Senator CONROY (3:05 PM) —I move:

That the Senate take note of the answers given by the Minister for Communications, Information Technology and the Arts (Senator Coonan) to questions without notice asked by Senators Conroy and Lundy today relating to Telstra.

The shemozzle between the National Party and the Liberal Party continued today in the Senate, evidenced by Senator Brandis sitting in a corner with Senator Boswell and pointing his finger at him—still fighting about who gave them the majority in the Senate. Was it Senator elect Barnaby Joyce? You can see that, in the back corner, the fight is still on. It is not surprising at all to see Senator Brandis using his usual standover tactics. Senator Brandis is like the donkey in Shrek, jumping up and down shouting, `Pick me, pick me,' but he knows the Prime Minister is never going to take any notice of him. He can jump up and down all he wants. Senator Brandis is currently helping the police with their investigations into the Mount Morgan branch of the Liberal Party. Stand up there, Senator Brandis and Senator Boswell. Senator Brandis has been involved again in yet another shonky membership exercise in the Queensland branch of the Liberal Party, and the police have been called in to investigate. We hope that someone like Senator Brandis—

Senator Hill —I rise on a point of order. That is a serious reflection upon an honourable senator and should be withdrawn.

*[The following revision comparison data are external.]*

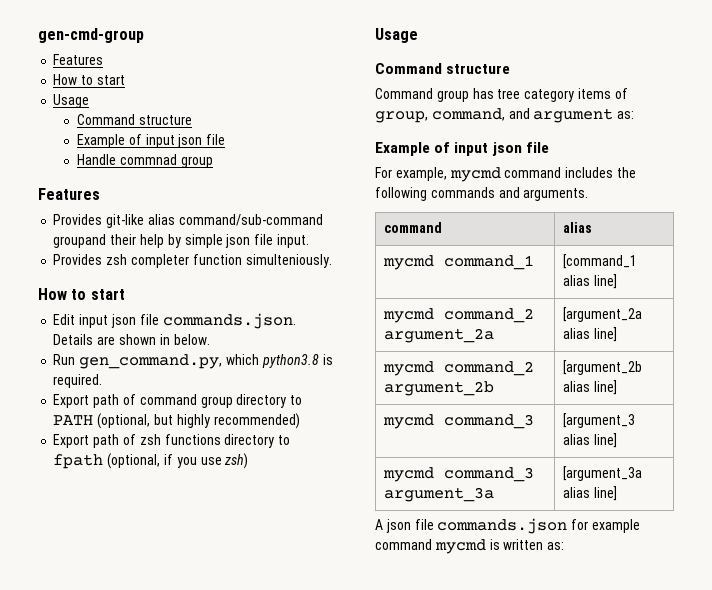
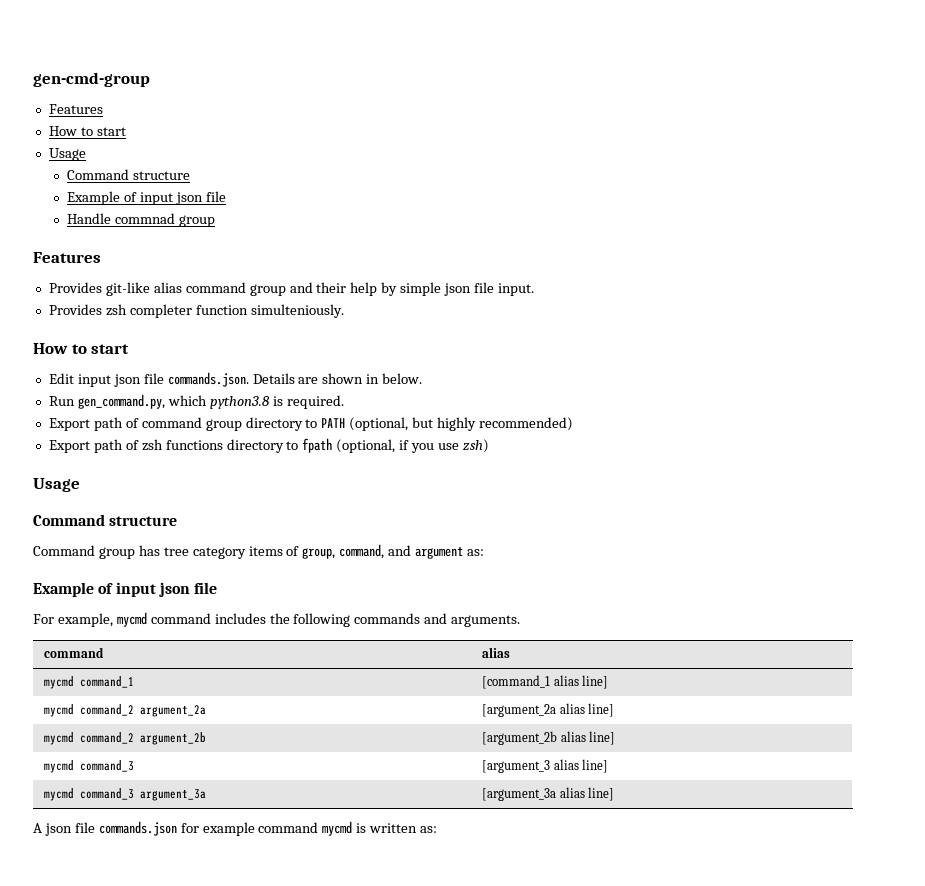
[178,214,323,226] [53,234,107,248] command/sub-command groupand -> [185,282,313,296] command group and

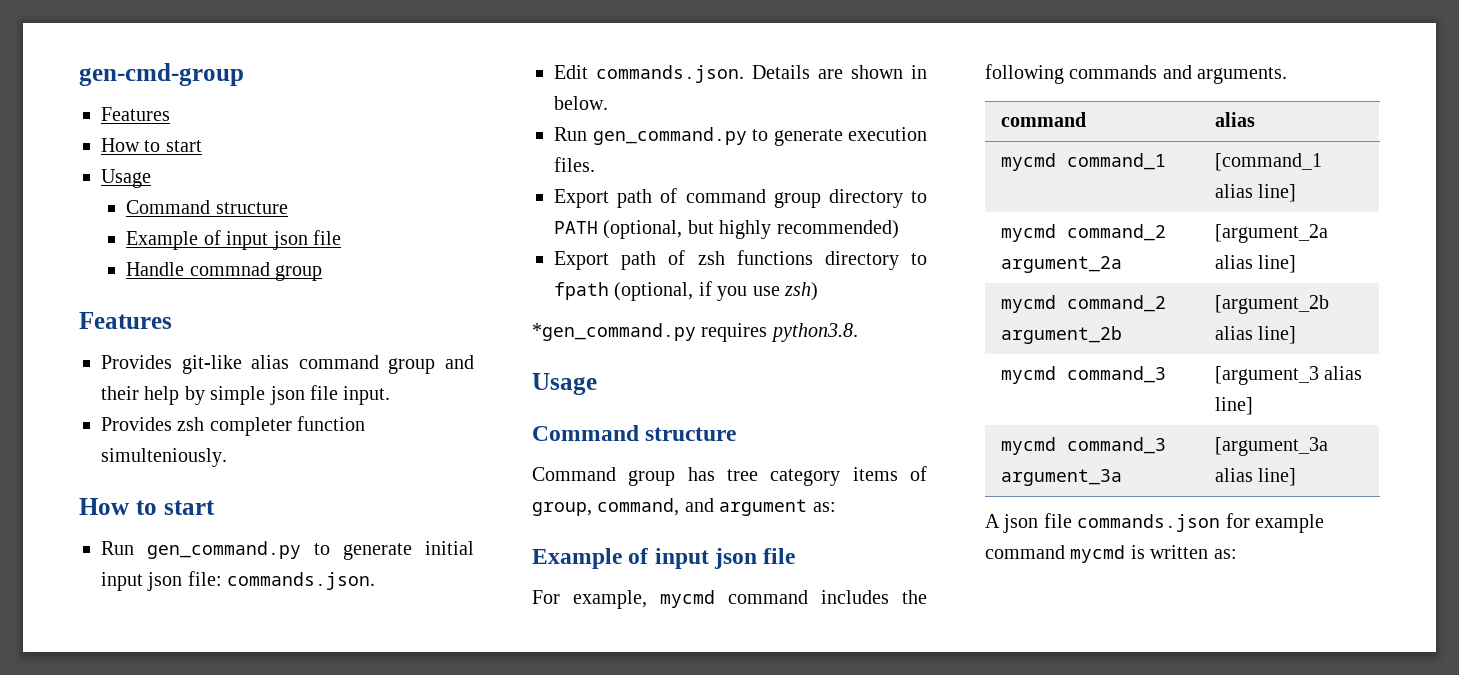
[48,373,164,387] Edit input json file -> [101,541,474,560] [101,571,376,591] [554,65,588,79] Run gen_command.py to generate initial input json file: commands.json. // Edit
[77,394,344,409] gen_command.py, which python3.8 is required. -> [592,127,927,146] [554,157,595,172] gen_command.py to generate execution files.
(489, 446) none -> [532,323,858,342] // *gen_command.py requires python3.8.

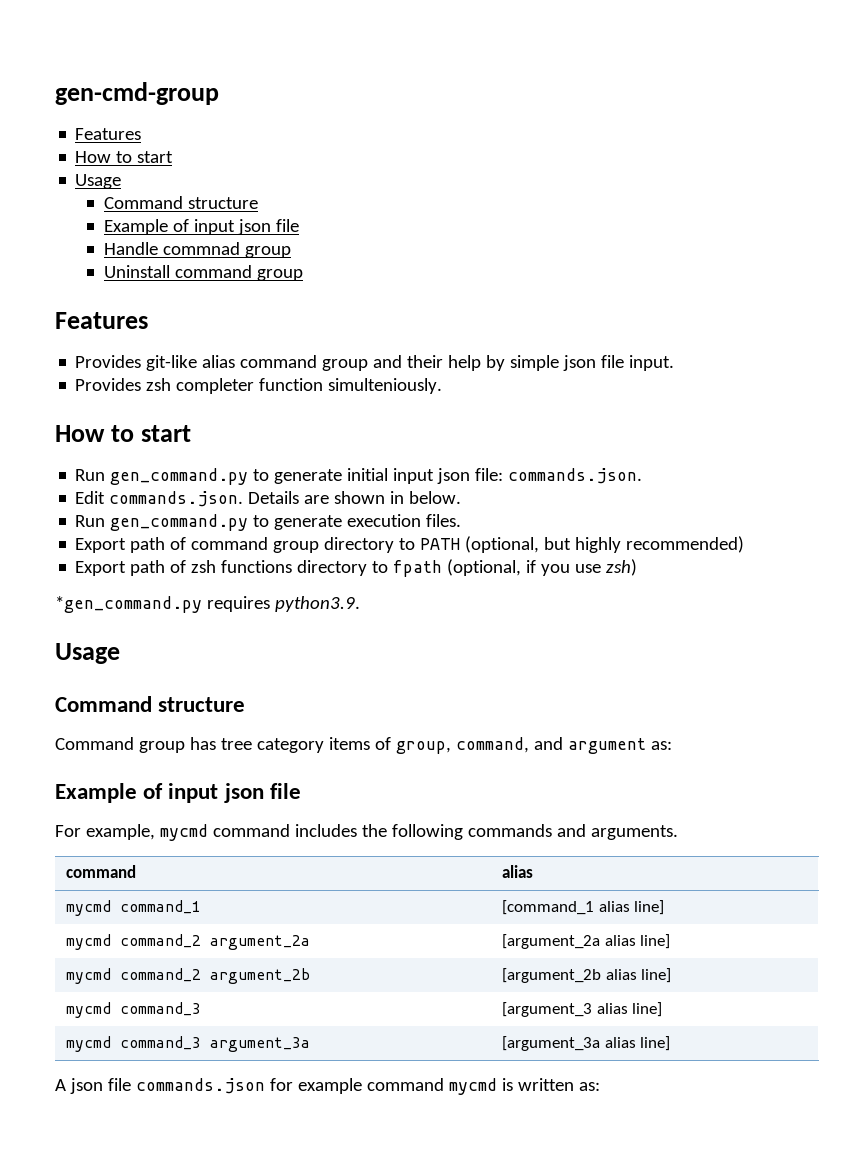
(323, 273) none -> [104,265,304,281] // Uninstall command group
[770,323,858,342] python3.8. -> [274,596,360,612] python3.9.

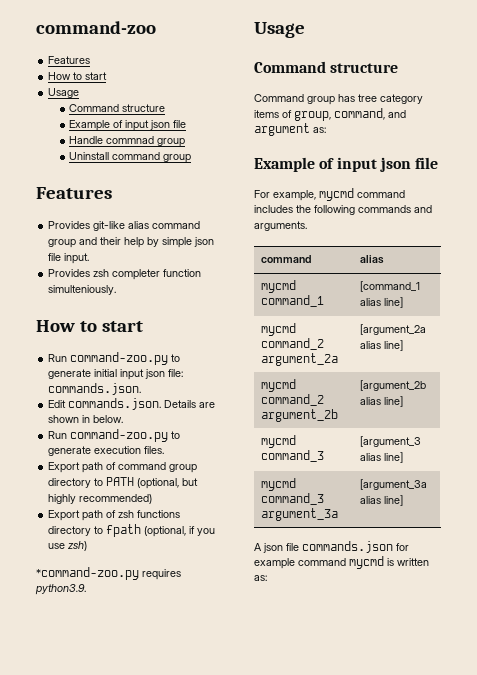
[55,82,219,105] gen-cmd-group -> [36,21,156,34] command-zoo
[110,468,249,485] gen_command.py -> [70,352,169,365] command-zoo.py
[110,514,249,531] gen_command.py -> [70,429,169,442] command-zoo.py
[55,596,202,613] *gen_command.py -> [36,567,139,580] *command-zoo.py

The DEPUTY PRESIDENT —Order! Senator Conroy, I ask you to withdraw that remark.

Senator CONROY —I withdraw at your asking, Mr Deputy President.

The DEPUTY PRESIDENT —Thank you, Senator Conroy.

Senator CONROY —What is at stake here is that the National Party have set up their think tank. I know that Senator Macdonald nearly choked at the concept of a National Party think tank. He nearly choked in the chamber and he was lucky to have Senator Kemp patting him on the back to keep the oxygen flowing. What we have is the National Party going through the charade of pretending to rural and regional Australians that they will do the right thing by them over the Telstra vote. It is just a charade because we know that, in the end, the agrarian socialists in the National Party will roll over. It will be back to the old `rollover Ron Boswell' when he votes for Telstra. He will not stand up to the Liberals. He will not stand up to John Howard. He will not stand up to Nick Minchin and Peter Costello. He will just roll over. He will just get a few baubles—it will be the beads and blankets for rural and regional Australians. Beads and blankets will be all they get because Senator Boswell is the master of walking both sides of the street.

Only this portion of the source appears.